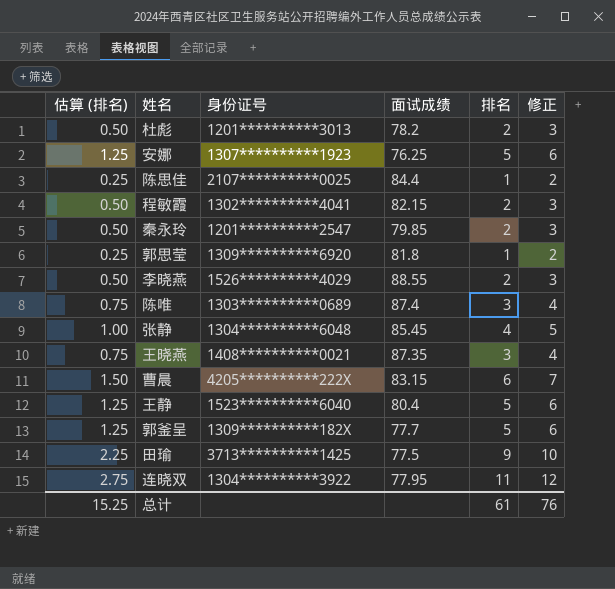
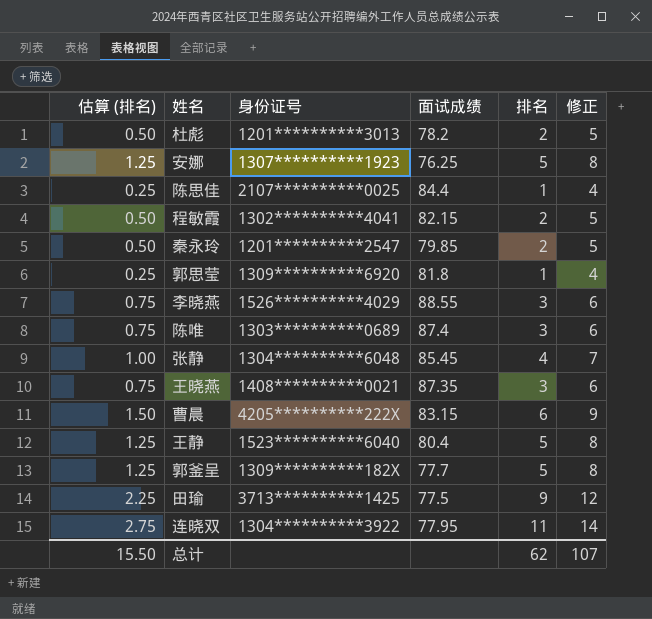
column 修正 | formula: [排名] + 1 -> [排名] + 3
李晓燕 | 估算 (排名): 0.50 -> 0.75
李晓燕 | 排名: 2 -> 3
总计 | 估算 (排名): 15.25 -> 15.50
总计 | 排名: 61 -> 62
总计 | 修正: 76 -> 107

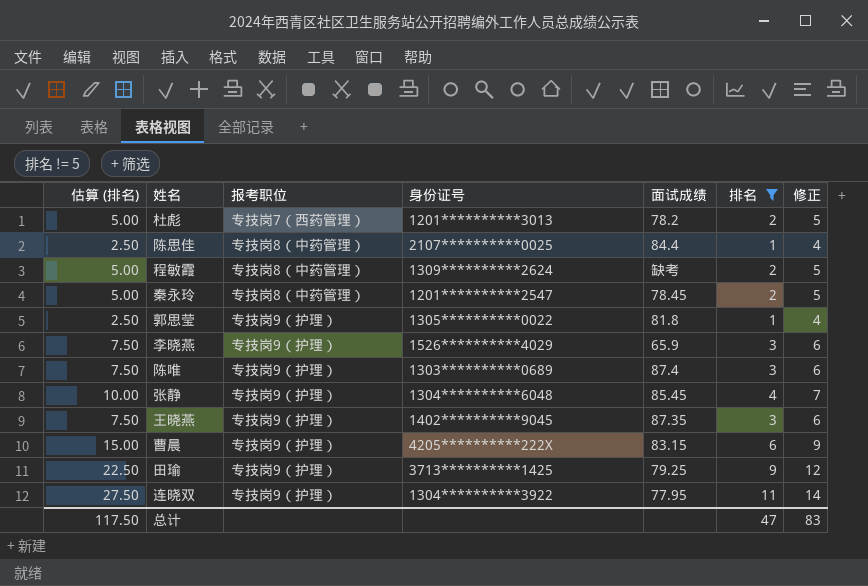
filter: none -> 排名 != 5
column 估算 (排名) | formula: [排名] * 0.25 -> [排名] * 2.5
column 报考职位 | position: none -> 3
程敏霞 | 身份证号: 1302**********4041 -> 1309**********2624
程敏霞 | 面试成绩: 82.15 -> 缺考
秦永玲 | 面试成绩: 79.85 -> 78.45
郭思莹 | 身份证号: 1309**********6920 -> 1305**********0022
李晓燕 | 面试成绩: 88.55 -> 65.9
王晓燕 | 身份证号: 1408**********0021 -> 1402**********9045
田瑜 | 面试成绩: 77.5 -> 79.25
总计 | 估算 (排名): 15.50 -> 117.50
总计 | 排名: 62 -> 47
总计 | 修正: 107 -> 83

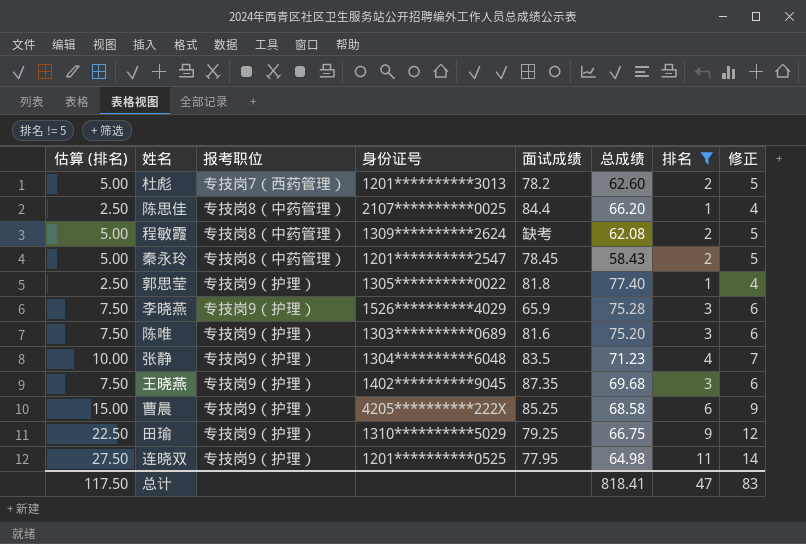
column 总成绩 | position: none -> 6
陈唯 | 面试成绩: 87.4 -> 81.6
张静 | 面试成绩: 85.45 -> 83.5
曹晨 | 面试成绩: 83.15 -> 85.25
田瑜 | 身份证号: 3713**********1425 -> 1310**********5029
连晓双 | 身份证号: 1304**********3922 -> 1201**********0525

========

# BRIEF
For the listing above, state how many lines contain the string "column". Give the number and nothing else.

# SOLUTION TO THIS EXERCISE
4